History of ROTC at Boston College
reserve officers' training corps (rotc)
The third president of Boston College established military drill for all students in 1870 as a form of exercise. A sergeant in the regular army initially provided the instruction. The rifles were provided by the state, as there was no contractual agreement between Boston College and the War Department.
In 1918, the War Department inaugurated the Student Army Training Corps (SATC) to provide for the needs of the Armed Services for highly trained men as officers, chemists, engineers, doctors, and administrators. Following the war, Boston College applied for a voluntary ROTC unit, which began in February 1919 with 137 students. The program went into decline between the wars.

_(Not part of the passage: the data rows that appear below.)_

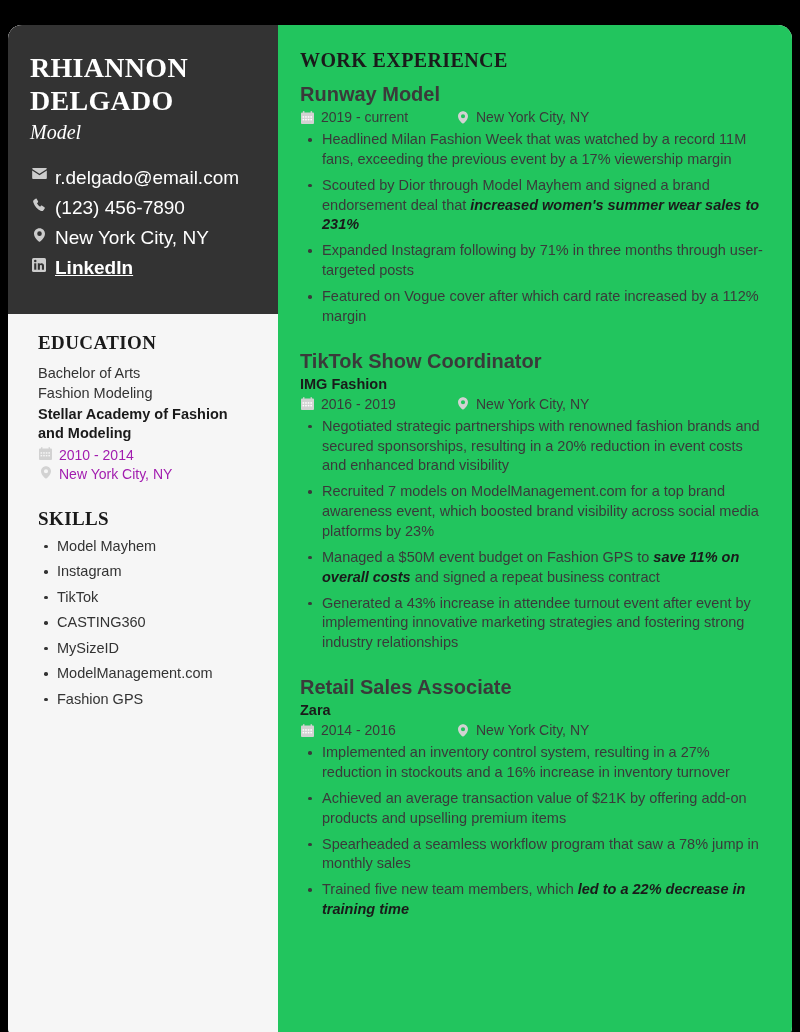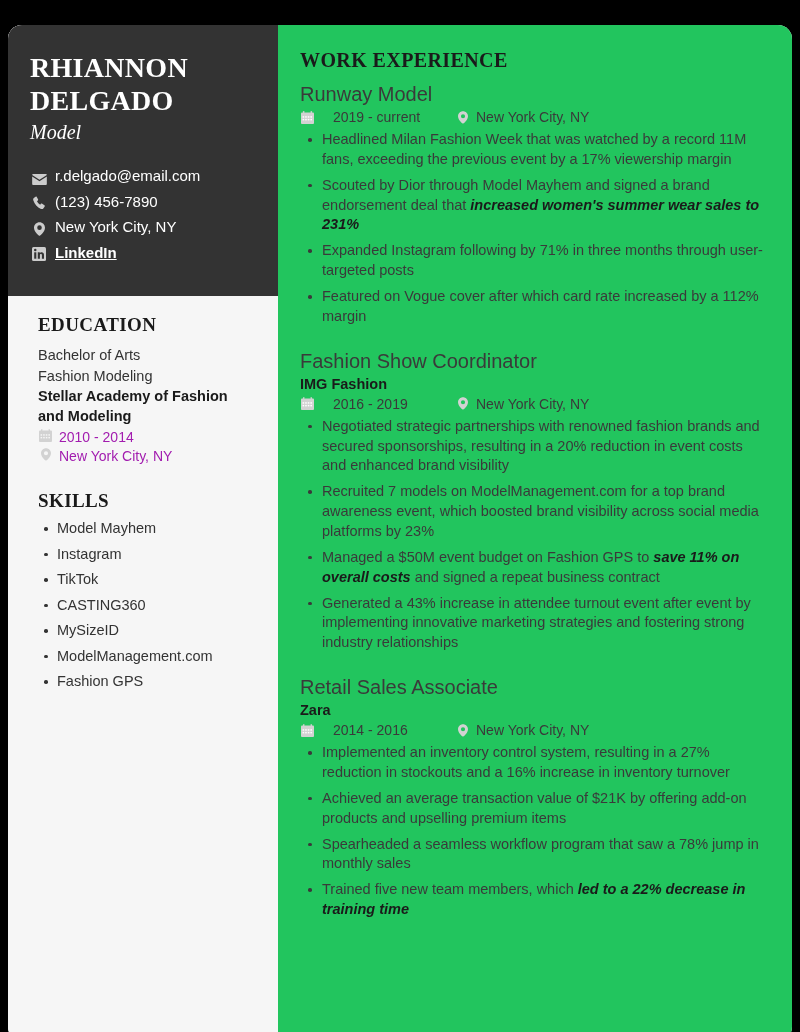--- a/index.html
+++ b/index.html
@@ -54,23 +54,23 @@
     color: #ffffff;
     margin: 0 0 24px 0;
   }
   .contact-list {
     list-style: none;
     margin: 0;
     padding: 0;
   }
   .contact-item {
     display: flex;
-    align-items: flex-end;
+    align-items: flex-start;
     color: #ffffff;
-    font-size: 15px;
+    font-size: 19px;
     line-height: 1.1;
     margin-bottom: 9px;
   }
   .contact-icon {
     width: 18px;
     flex: 0 0 18px;
     margin-right: 7px;
     display: inline-flex;
     align-items: center;
     justify-content: center;
@@ -162,38 +162,38 @@
     font-weight: bold;
     font-size: 20px;
     color: #1a1a1a;
     letter-spacing: 0.4px;
     margin: 0 0 10px 0;
   }
   .job { margin-bottom: 22px; }
   .job-title {
     font-size: 20px;
     color: #3a3a3a;
-    font-weight: normal;
+    font-weight: bold;
     line-height: 1.2;
     margin: 0 0 3px 0;
   }
   .job-company {
     font-size: 14.5px;
     font-weight: bold;
     color: #1a1a1a;
     margin: 0 0 4px 0;
   }
   .job-meta {
     display: flex;
     align-items: center;
     font-size: 14px;
     color: #3a3a3a;
     margin-bottom: 5px;
   }
-  .job-meta .meta-date { width: 155px; display: flex; align-items: center; gap: 12px; }
+  .job-meta .meta-date { width: 155px; display: flex; align-items: center; }
   .job-meta .meta-loc { display: flex; align-items: center; }
   .bullets {
     list-style: none;
     margin: 0;
     padding: 0;
   }
   .bullets li {
     position: relative;
     padding-left: 22px;
     font-size: 14.5px;
@@ -356,21 +356,21 @@
             </span>
           </div>
           <ul class="bullets">
             <li>Headlined Milan Fashion Week that was watched by a record 11M fans, exceeding the previous event by a 17% viewership margin</li>
             <li>Scouted by Dior through Model Mayhem and signed a brand endorsement deal that <span class="hl">increased women's summer wear sales to 231%</span></li>
             <li>Expanded Instagram following by 71% in three months through user-targeted posts</li>
             <li>Featured on Vogue cover after which card rate increased by a 112% margin</li>
           </ul>
         </section>
         <section class="job">
-          <h3 class="job-title">Fashion Show Coordinator</h3>
+          <h3 class="job-title">TikTok Show Coordinator</h3>
           <div class="job-company">IMG Fashion</div>
           <div class="job-meta">
             <span class="meta-date">
               <span class="meta-icon">
                 <svg width="13" height="13" viewBox="0 0 14 14" fill="currentColor">
                   <rect x="0" y="1.5" width="14" height="12.5" rx="1"></rect>
                   <rect x="1.7" y="5.6" width="1.7" height="1.6" fill="#ffffff"></rect>
                   <rect x="4.5" y="5.6" width="1.7" height="1.6" fill="#ffffff"></rect>
                   <rect x="7.3" y="5.6" width="1.7" height="1.6" fill="#ffffff"></rect>
                   <rect x="10.1" y="5.6" width="1.7" height="1.6" fill="#ffffff"></rect>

Army ROTC was instituted at Boston College in July 1947 under Colonel James M. Lewis. Boston College was originally branch affiliated with the Field Artillery. By 1950, there were 438 cadets in the program. In 1959, the program commissioned 159 cadets—the largest number in a single year--and in the 1960s, the program enjoyed an enrollment of over 1200 Cadets and became known as the Boston College ROTC Brigade. The Lewis Drill Team also performed in local and regional parades as a “goodwill emissary of the university.”
On December 10, 1969, in the face of growing dissent toward the Vietnam War, the University Academic Senate voted to reduce ROTC to the status of an extracurricular activity. On October 2, 1970, the Board of Directors voted to sever Boston College’s ties to ROTC. In the 1970 Sub Turri, the entry next to the photo below reads: “the rather odd position of ROTC between university standards and army regulations has always been a precarious one.”
On September 11, 1984, a cross-enrollment agreement between Boston College and Northeastern University re-established the program at the school. Since the inception of the program, more than 1,700 officers have received their commissions from the Boston College Army ROTC program.